Risks: sole deterioration, thrush, infection
by Tab Pigg
Neglecting environmental factors can lead to sole deterioration or other harmful consequences. When it comes to a horse’s environment, there are two main seasonal factors that impact hoof health: temperature and moisture.
It’s important that hoof care professionals are consistently monitoring foot growth to determine how often hooves should be trimmed or simply maintained. During periods of little-to-no growth, it’s also vital to make sure that the hooves aren’t wearing away.
The amount of moisture in the ground is one of the most important environmental factors to consider for hoof health. Wet conditions increase the chance of infection because of the increase in moisture.
Throughout spring, some parts of the country are still getting rain and a wet environment can cause thrush to run rampant through the barn. Thrush is a bacterial infection that lives in the soft tissue of the frog and can cause irritation in a horse’s foot. Similar to athlete’s foot in humans, thrush is not life-threatening but can lead to serious hoof issues if left untreated.
Like a sponge, the foot of a horse can also become soft and saturated when the ground is wet. In these conditions, the feet often expand and become softer. It is important that a hoof care professional is monitoring the hooves to ensure the horse’s shoes fit correctly or that the feet are being cleaned out regularly.
To avoid infection or injury, horse owners can use pour-in pad materials to help maintain optimal sole health. Vettec’s Equi-Pak CS will bond to the bottom of a horse’s foot, sealing out moisture and preventing debris from getting packed in the foot. Equi-Pak CS is a fast-setting soft instant pad material and is infused with copper sulfate to effectively manage mild and moderate cases of thrush.
Another situation to consider is when a horse goes from wet to dry conditions in a short amount of time, which is likely in some areas as winter turns to spring. This can cause chipping and cracking, as well as a change in shoe size. The feet shrink as they dry out, so if a horse is shod, the shoes become too big. It’s critical that a farrier examines the hooves when this change occurs so that the horse has proper support, and to mitigate the possibility of abscesses due to cracking and chipping that may occur when the sole dries out.
When horseshoes don’t fit correctly, horses distribute their weight unevenly and land on their feet differently. If they put excessive force and stress on one area of the hoof wall, it can cause a vertical crack, otherwise known as a quarter crack.

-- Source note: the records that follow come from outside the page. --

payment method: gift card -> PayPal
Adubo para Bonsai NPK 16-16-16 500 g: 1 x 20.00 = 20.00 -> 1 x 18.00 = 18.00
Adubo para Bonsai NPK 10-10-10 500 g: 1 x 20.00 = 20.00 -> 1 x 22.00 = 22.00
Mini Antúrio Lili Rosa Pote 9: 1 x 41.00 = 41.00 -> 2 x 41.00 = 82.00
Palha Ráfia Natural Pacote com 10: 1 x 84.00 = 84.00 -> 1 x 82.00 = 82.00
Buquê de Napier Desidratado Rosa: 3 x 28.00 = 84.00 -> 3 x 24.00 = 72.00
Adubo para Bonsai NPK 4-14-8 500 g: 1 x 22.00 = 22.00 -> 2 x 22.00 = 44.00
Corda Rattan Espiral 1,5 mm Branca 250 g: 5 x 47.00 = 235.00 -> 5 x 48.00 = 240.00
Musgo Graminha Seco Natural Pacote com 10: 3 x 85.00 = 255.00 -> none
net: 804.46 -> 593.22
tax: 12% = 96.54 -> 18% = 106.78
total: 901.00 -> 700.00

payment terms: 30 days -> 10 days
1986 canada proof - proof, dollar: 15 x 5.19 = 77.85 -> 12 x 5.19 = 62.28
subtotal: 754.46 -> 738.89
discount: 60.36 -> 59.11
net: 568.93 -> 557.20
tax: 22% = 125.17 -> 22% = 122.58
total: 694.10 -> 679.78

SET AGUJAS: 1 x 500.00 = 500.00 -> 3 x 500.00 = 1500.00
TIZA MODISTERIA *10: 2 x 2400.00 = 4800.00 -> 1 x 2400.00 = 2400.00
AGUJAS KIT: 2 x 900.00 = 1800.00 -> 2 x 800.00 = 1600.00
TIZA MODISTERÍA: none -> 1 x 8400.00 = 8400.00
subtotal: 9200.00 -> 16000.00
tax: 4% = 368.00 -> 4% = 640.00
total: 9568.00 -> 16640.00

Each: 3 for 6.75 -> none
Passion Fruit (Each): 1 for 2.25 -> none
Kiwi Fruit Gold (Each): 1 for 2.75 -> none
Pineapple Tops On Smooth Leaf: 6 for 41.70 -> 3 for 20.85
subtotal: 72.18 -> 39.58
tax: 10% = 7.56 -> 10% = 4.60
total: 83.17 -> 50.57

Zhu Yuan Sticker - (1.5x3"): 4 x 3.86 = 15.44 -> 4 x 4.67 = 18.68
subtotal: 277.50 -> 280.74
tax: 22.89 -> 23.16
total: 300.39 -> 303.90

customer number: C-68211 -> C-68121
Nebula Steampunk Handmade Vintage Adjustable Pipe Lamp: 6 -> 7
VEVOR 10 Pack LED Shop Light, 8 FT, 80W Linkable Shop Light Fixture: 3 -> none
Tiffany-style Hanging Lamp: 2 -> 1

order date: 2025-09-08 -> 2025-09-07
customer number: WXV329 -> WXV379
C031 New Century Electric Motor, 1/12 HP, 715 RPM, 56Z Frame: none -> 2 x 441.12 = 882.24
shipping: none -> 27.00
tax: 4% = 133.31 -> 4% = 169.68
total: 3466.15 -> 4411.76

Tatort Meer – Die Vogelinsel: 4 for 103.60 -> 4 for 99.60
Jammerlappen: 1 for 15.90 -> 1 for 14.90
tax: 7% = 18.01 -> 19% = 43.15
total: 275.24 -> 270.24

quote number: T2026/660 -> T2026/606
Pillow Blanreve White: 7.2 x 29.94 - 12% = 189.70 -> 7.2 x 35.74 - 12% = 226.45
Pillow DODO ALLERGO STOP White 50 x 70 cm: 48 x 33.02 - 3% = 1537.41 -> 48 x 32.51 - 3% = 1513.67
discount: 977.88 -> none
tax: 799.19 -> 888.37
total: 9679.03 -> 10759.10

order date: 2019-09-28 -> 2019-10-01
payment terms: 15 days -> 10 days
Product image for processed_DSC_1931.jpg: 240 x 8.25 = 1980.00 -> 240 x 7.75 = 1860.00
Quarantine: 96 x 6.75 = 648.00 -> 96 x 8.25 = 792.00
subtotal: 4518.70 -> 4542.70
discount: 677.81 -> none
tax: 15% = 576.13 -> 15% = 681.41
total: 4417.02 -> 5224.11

Often times, a horse is in pain when it has a quarter crack, and it can become lame if the condition is not treated. If a horse is diagnosed with a quarter crack, it’s important to apply support to its hooves. Pour-in pads are an ideal solution to provide extra support during seasonal transitions.
Vettec Equi-Pak works well for this issue to support the internal hoof cavity. It absorbs shock and concussion to alleviate pressure from the hoof wall. Sole-Guard is beneficial and serves as a firmer pad material that distributes a horse’s weight across the entire hoof-bottom. It also allows for faster sole growth. In situations where a horse needs to relieve pressure around a quarter crack, this material is key to providing the horse relief, especially in the changing seasons.
Although moderately warm and dry weather is ideal for horses, it is more common that horse owners will have to deal with a variety of climates. Temperature and moisture both directly impact the anatomy and health of hooves. To maintain a horse’s overall health, it is important for horse owners to offer extra attention to soles throughout the changing seasons.
Talk with your farrier or veterinarian about your horse’s living conditions, and how pour-in pad materials can be a helpful tool for your horse’s soles to weather a variety of environmental situations.